═════ Provided data ═════
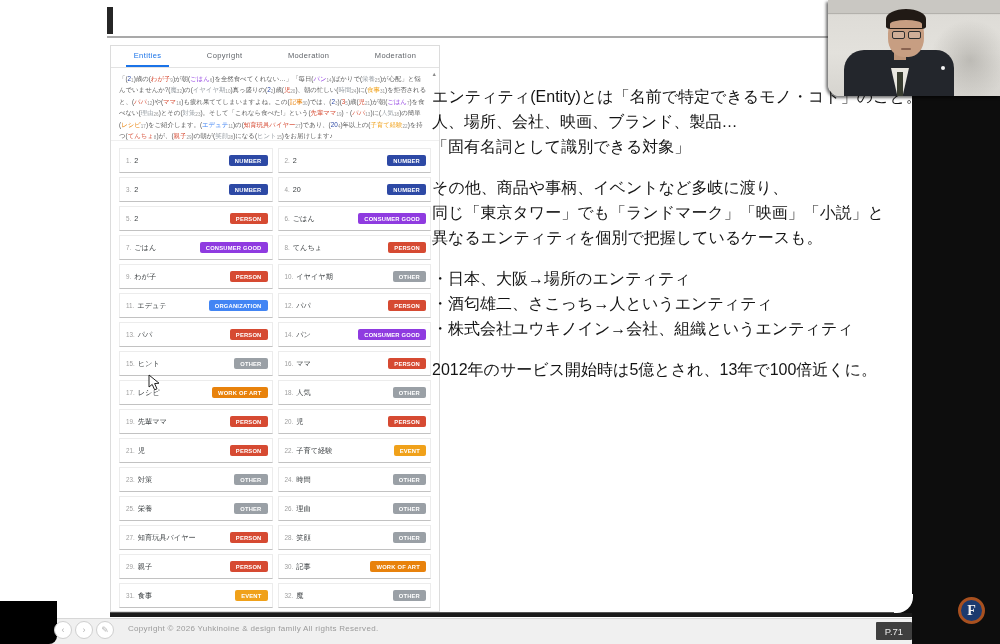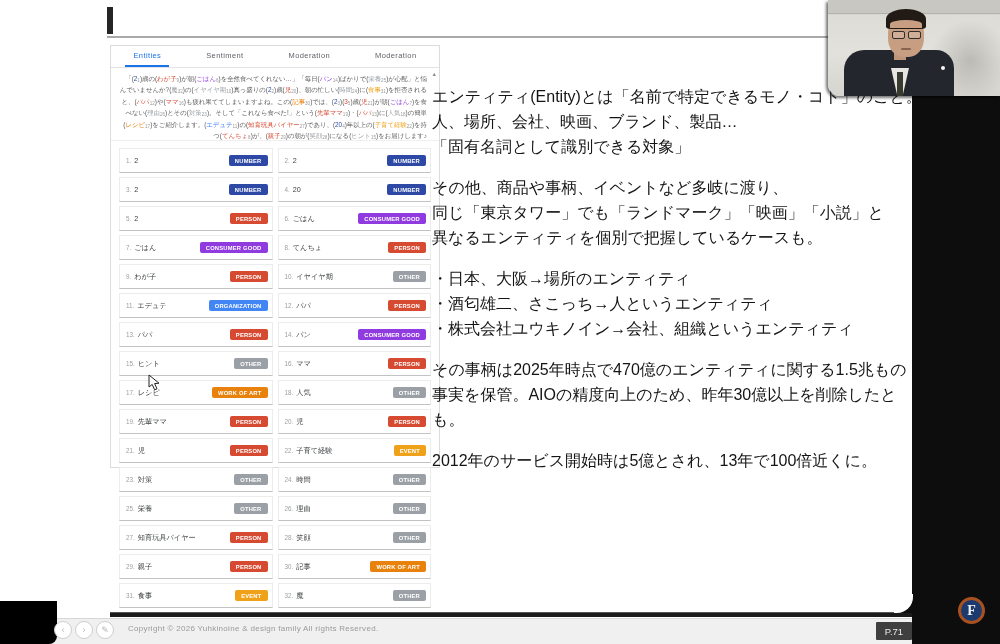--- a/index.html
+++ b/index.html
@@ -5,21 +5,21 @@
   * { margin:0; padding:0; box-sizing:border-box; }
   html,body { width:1000px; height:644px; background:#fff; font-family:"Liberation Sans","DejaVu Sans",sans-serif; overflow:hidden; }
   .screen { position:relative; width:1000px; height:644px; background:#fff; overflow:hidden; }
 
   
   .title-bar-mark { position:absolute; left:107px; top:7px; width:6px; height:27px; background:#262626; }
   .slide-title { position:absolute; left:122px; top:10px; font-size:15.5px; color:#2b2b2b; letter-spacing:0.5px; }
   .title-underline { position:absolute; left:107px; top:36px; width:805px; height:2px; background:#a9a9a9; }
 
   
-  .analyzer { position:absolute; left:110px; top:45px; width:330px; height:423px; background:#fff; border:1px solid #dcdcdc;text-align:right; }
+  .analyzer { position:absolute; left:110px; top:45px; width:330px; height:567px; background:#fff; border:1px solid #dcdcdc; }
   .tabs { height:22px; display:flex; justify-content:space-around; align-items:stretch; border-bottom:1px solid #e3e3e3; }
   .tab { display:flex; align-items:center; padding:0 8px; font-size:7.5px; letter-spacing:0.4px; color:#5f6368; border-bottom:2px solid transparent; cursor:pointer; }
   .tab.active { color:#1a73e8; border-bottom-color:#1a73e8; }
   .annotated { position:relative; height:73px; padding:6px 12px 4px 8px; font-size:6.4px; line-height:9.8px; color:#5a5a5a; border-bottom:1px solid #efefef; overflow:hidden; }
   .annotated .sub { font-size:4.6px; color:#9a9a9a; vertical-align:-0.6px; }
   .scroll-up { position:absolute; right:2px; top:2px; font-size:5.5px; color:#8b8b8b; }
   .entity-grid { padding:7px 8px; display:grid; grid-template-columns:1fr 1fr; column-gap:5px; row-gap:4px; }
   .entity-row { height:25px; background:#fff; border:1px solid #ececec; border-bottom:1px solid #c2c2c2; display:flex; align-items:center; justify-content:space-between; padding:0 4px 0 6px; }
   .entity-left { display:flex; align-items:baseline; gap:3px; }
   .entity-num { font-size:6.3px; color:#9e9e9e; }
@@ -71,21 +71,21 @@
 <body>
 
 <div class="screen">
 
   <div class="title-bar-mark"></div>
   <div class="title-underline"></div>
 
   <div class="analyzer">
     <div class="tabs">
         <div class="tab active">Entities</div>
-        <div class="tab">Sentiment</div>
+        <div class="tab">Copyright</div>
         <div class="tab">Moderation</div>
         <div class="tab">Moderation</div>
       </div>
     <div class="annotated">
       <span id="annotated-text"><span>「(</span><span style="color: rgb(45, 73, 165);">2</span><span class="sub">1</span><span>)歳の(</span><span style="color: rgb(214, 74, 50);">わが子</span><span class="sub">9</span><span>)が朝(</span><span style="color: rgb(143, 59, 224);">ごはん</span><span class="sub">6</span><span>)を全然食べてくれない…」「毎日(</span><span style="color: rgb(143, 59, 224);">パン</span><span class="sub">14</span><span>)ばかりで(</span><span style="color: rgb(154, 160, 166);">栄養</span><span class="sub">25</span><span>)が心配」と悩んでいませんか?(</span><span style="color: rgb(154, 160, 166);">魔</span><span class="sub">32</span><span>)の(</span><span style="color: rgb(154, 160, 166);">イヤイヤ期</span><span class="sub">10</span><span>)真っ盛りの(</span><span style="color: rgb(45, 73, 165);">2</span><span class="sub">2</span><span>)歳(</span><span style="color: rgb(214, 74, 50);">児</span><span class="sub">20</span><span>)、朝の忙しい(</span><span style="color: rgb(154, 160, 166);">時間</span><span class="sub">24</span><span>)に(</span><span style="color: rgb(240, 161, 26);">食事</span><span class="sub">31</span><span>)を拒否されると、(</span><span style="color: rgb(214, 74, 50);">パパ</span><span class="sub">12</span><span>)や(</span><span style="color: rgb(214, 74, 50);">ママ</span><span class="sub">16</span><span>)も疲れ果ててしまいますよね。この(</span><span style="color: rgb(232, 130, 12);">記事</span><span class="sub">30</span><span>)では、(</span><span style="color: rgb(45, 73, 165);">2</span><span class="sub">3</span><span>)(</span><span style="color: rgb(214, 74, 50);">3</span><span class="sub">5</span><span>)歳(</span><span style="color: rgb(214, 74, 50);">児</span><span class="sub">21</span><span>)が朝(</span><span style="color: rgb(143, 59, 224);">ごはん</span><span class="sub">7</span><span>)を食べない(</span><span style="color: rgb(154, 160, 166);">理由</span><span class="sub">26</span><span>)とその(</span><span style="color: rgb(154, 160, 166);">対策</span><span class="sub">23</span><span>)。そして「これなら食べた!」という(</span><span style="color: rgb(214, 74, 50);">先輩ママ</span><span class="sub">19</span><span>)・(</span><span style="color: rgb(214, 74, 50);">パパ</span><span class="sub">13</span><span>)に(</span><span style="color: rgb(154, 160, 166);">人気</span><span class="sub">18</span><span>)の簡単(</span><span style="color: rgb(232, 130, 12);">レシピ</span><span class="sub">17</span><span>)をご紹介します。(</span><span style="color: rgb(66, 133, 244);">エデュテ</span><span class="sub">11</span><span>)の(</span><span style="color: rgb(214, 74, 50);">知育玩具バイヤー</span><span class="sub">27</span><span>)であり、(</span><span style="color: rgb(45, 73, 165);">20</span><span class="sub">4</span><span>)年以上の(</span><span style="color: rgb(240, 161, 26);">子育て経験</span><span class="sub">22</span><span>)を持つ(</span><span style="color: rgb(214, 74, 50);">てんちょ</span><span class="sub">8</span><span>)が、(</span><span style="color: rgb(214, 74, 50);">親子</span><span class="sub">29</span><span>)の朝が(</span><span style="color: rgb(154, 160, 166);">笑顔</span><span class="sub">28</span><span>)になる(</span><span style="color: rgb(154, 160, 166);">ヒント</span><span class="sub">15</span><span>)をお届けします♪</span></span>
       <span class="scroll-up">▲</span>
     </div>
     <div class="entity-grid" id="entity-grid">
         <div class="entity-row">
           <div class="entity-left">
@@ -319,22 +319,20 @@
   <div class="slide-text" id="slide-text">
       <div class="slide-par">エンティティ(Entity)とは「名前で特定できるモノ・コト」のこと。
 人、場所、会社、映画、ブランド、製品…
 「固有名詞として識別できる対象」</div>
       <div class="slide-par">その他、商品や事柄、イベントなど多岐に渡り、
 同じ「東京タワー」でも「ランドマーク」「映画」「小説」と
 異なるエンティティを個別で把握しているケースも。</div>
       <div class="slide-par">・日本、大阪→場所のエンティティ
 ・酒匂雄二、さこっち→人というエンティティ
 ・株式会社ユウキノイン→会社、組織というエンティティ</div>
-      <div class="slide-par">その事柄は2025年時点で470億のエンティティに関する1.5兆もの
-事実を保管。AIOの精度向上のため、昨年30億以上を削除したとも。</div>
       <div class="slide-par">2012年のサービス開始時は5億とされ、13年で100倍近くに。</div>
     </div>
 
   <div class="right-strip"></div>
   <div class="corner-bg"></div>
   <div class="corner-fg"></div>
 
   <div class="footer-strip"></div>
   <div class="black-box-left"></div>
   <div id="nav-buttons">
═════
Write out each line again, exactly as it appears above, except for any picture.

● Completed task:
--- a/index.html
+++ b/index.html
@@ -5,21 +5,21 @@
   * { margin:0; padding:0; box-sizing:border-box; }
   html,body { width:1000px; height:644px; background:#fff; font-family:"Liberation Sans","DejaVu Sans",sans-serif; overflow:hidden; }
   .screen { position:relative; width:1000px; height:644px; background:#fff; overflow:hidden; }
 
   
   .title-bar-mark { position:absolute; left:107px; top:7px; width:6px; height:27px; background:#262626; }
   .slide-title { position:absolute; left:122px; top:10px; font-size:15.5px; color:#2b2b2b; letter-spacing:0.5px; }
   .title-underline { position:absolute; left:107px; top:36px; width:805px; height:2px; background:#a9a9a9; }
 
   
-  .analyzer { position:absolute; left:110px; top:45px; width:330px; height:423px; background:#fff; border:1px solid #dcdcdc;text-align:right; }
+  .analyzer { position:absolute; left:110px; top:45px; width:330px; height:567px; background:#fff; border:1px solid #dcdcdc; }
   .tabs { height:22px; display:flex; justify-content:space-around; align-items:stretch; border-bottom:1px solid #e3e3e3; }
   .tab { display:flex; align-items:center; padding:0 8px; font-size:7.5px; letter-spacing:0.4px; color:#5f6368; border-bottom:2px solid transparent; cursor:pointer; }
   .tab.active { color:#1a73e8; border-bottom-color:#1a73e8; }
   .annotated { position:relative; height:73px; padding:6px 12px 4px 8px; font-size:6.4px; line-height:9.8px; color:#5a5a5a; border-bottom:1px solid #efefef; overflow:hidden; }
   .annotated .sub { font-size:4.6px; color:#9a9a9a; vertical-align:-0.6px; }
   .scroll-up { position:absolute; right:2px; top:2px; font-size:5.5px; color:#8b8b8b; }
   .entity-grid { padding:7px 8px; display:grid; grid-template-columns:1fr 1fr; column-gap:5px; row-gap:4px; }
   .entity-row { height:25px; background:#fff; border:1px solid #ececec; border-bottom:1px solid #c2c2c2; display:flex; align-items:center; justify-content:space-between; padding:0 4px 0 6px; }
   .entity-left { display:flex; align-items:baseline; gap:3px; }
   .entity-num { font-size:6.3px; color:#9e9e9e; }
@@ -71,21 +71,21 @@
 <body>
 
 <div class="screen">
 
   <div class="title-bar-mark"></div>
   <div class="title-underline"></div>
 
   <div class="analyzer">
     <div class="tabs">
         <div class="tab active">Entities</div>
-        <div class="tab">Sentiment</div>
+        <div class="tab">Copyright</div>
         <div class="tab">Moderation</div>
         <div class="tab">Moderation</div>
       </div>
     <div class="annotated">
       <span id="annotated-text"><span>「(</span><span style="color: rgb(45, 73, 165);">2</span><span class="sub">1</span><span>)歳の(</span><span style="color: rgb(214, 74, 50);">わが子</span><span class="sub">9</span><span>)が朝(</span><span style="color: rgb(143, 59, 224);">ごはん</span><span class="sub">6</span><span>)を全然食べてくれない…」「毎日(</span><span style="color: rgb(143, 59, 224);">パン</span><span class="sub">14</span><span>)ばかりで(</span><span style="color: rgb(154, 160, 166);">栄養</span><span class="sub">25</span><span>)が心配」と悩んでいませんか?(</span><span style="color: rgb(154, 160, 166);">魔</span><span class="sub">32</span><span>)の(</span><span style="color: rgb(154, 160, 166);">イヤイヤ期</span><span class="sub">10</span><span>)真っ盛りの(</span><span style="color: rgb(45, 73, 165);">2</span><span class="sub">2</span><span>)歳(</span><span style="color: rgb(214, 74, 50);">児</span><span class="sub">20</span><span>)、朝の忙しい(</span><span style="color: rgb(154, 160, 166);">時間</span><span class="sub">24</span><span>)に(</span><span style="color: rgb(240, 161, 26);">食事</span><span class="sub">31</span><span>)を拒否されると、(</span><span style="color: rgb(214, 74, 50);">パパ</span><span class="sub">12</span><span>)や(</span><span style="color: rgb(214, 74, 50);">ママ</span><span class="sub">16</span><span>)も疲れ果ててしまいますよね。この(</span><span style="color: rgb(232, 130, 12);">記事</span><span class="sub">30</span><span>)では、(</span><span style="color: rgb(45, 73, 165);">2</span><span class="sub">3</span><span>)(</span><span style="color: rgb(214, 74, 50);">3</span><span class="sub">5</span><span>)歳(</span><span style="color: rgb(214, 74, 50);">児</span><span class="sub">21</span><span>)が朝(</span><span style="color: rgb(143, 59, 224);">ごはん</span><span class="sub">7</span><span>)を食べない(</span><span style="color: rgb(154, 160, 166);">理由</span><span class="sub">26</span><span>)とその(</span><span style="color: rgb(154, 160, 166);">対策</span><span class="sub">23</span><span>)。そして「これなら食べた!」という(</span><span style="color: rgb(214, 74, 50);">先輩ママ</span><span class="sub">19</span><span>)・(</span><span style="color: rgb(214, 74, 50);">パパ</span><span class="sub">13</span><span>)に(</span><span style="color: rgb(154, 160, 166);">人気</span><span class="sub">18</span><span>)の簡単(</span><span style="color: rgb(232, 130, 12);">レシピ</span><span class="sub">17</span><span>)をご紹介します。(</span><span style="color: rgb(66, 133, 244);">エデュテ</span><span class="sub">11</span><span>)の(</span><span style="color: rgb(214, 74, 50);">知育玩具バイヤー</span><span class="sub">27</span><span>)であり、(</span><span style="color: rgb(45, 73, 165);">20</span><span class="sub">4</span><span>)年以上の(</span><span style="color: rgb(240, 161, 26);">子育て経験</span><span class="sub">22</span><span>)を持つ(</span><span style="color: rgb(214, 74, 50);">てんちょ</span><span class="sub">8</span><span>)が、(</span><span style="color: rgb(214, 74, 50);">親子</span><span class="sub">29</span><span>)の朝が(</span><span style="color: rgb(154, 160, 166);">笑顔</span><span class="sub">28</span><span>)になる(</span><span style="color: rgb(154, 160, 166);">ヒント</span><span class="sub">15</span><span>)をお届けします♪</span></span>
       <span class="scroll-up">▲</span>
     </div>
     <div class="entity-grid" id="entity-grid">
         <div class="entity-row">
           <div class="entity-left">
@@ -319,22 +319,20 @@
   <div class="slide-text" id="slide-text">
       <div class="slide-par">エンティティ(Entity)とは「名前で特定できるモノ・コト」のこと。
 人、場所、会社、映画、ブランド、製品…
 「固有名詞として識別できる対象」</div>
       <div class="slide-par">その他、商品や事柄、イベントなど多岐に渡り、
 同じ「東京タワー」でも「ランドマーク」「映画」「小説」と
 異なるエンティティを個別で把握しているケースも。</div>
       <div class="slide-par">・日本、大阪→場所のエンティティ
 ・酒匂雄二、さこっち→人というエンティティ
 ・株式会社ユウキノイン→会社、組織というエンティティ</div>
-      <div class="slide-par">その事柄は2025年時点で470億のエンティティに関する1.5兆もの
-事実を保管。AIOの精度向上のため、昨年30億以上を削除したとも。</div>
       <div class="slide-par">2012年のサービス開始時は5億とされ、13年で100倍近くに。</div>
     </div>
 
   <div class="right-strip"></div>
   <div class="corner-bg"></div>
   <div class="corner-fg"></div>
 
   <div class="footer-strip"></div>
   <div class="black-box-left"></div>
   <div id="nav-buttons">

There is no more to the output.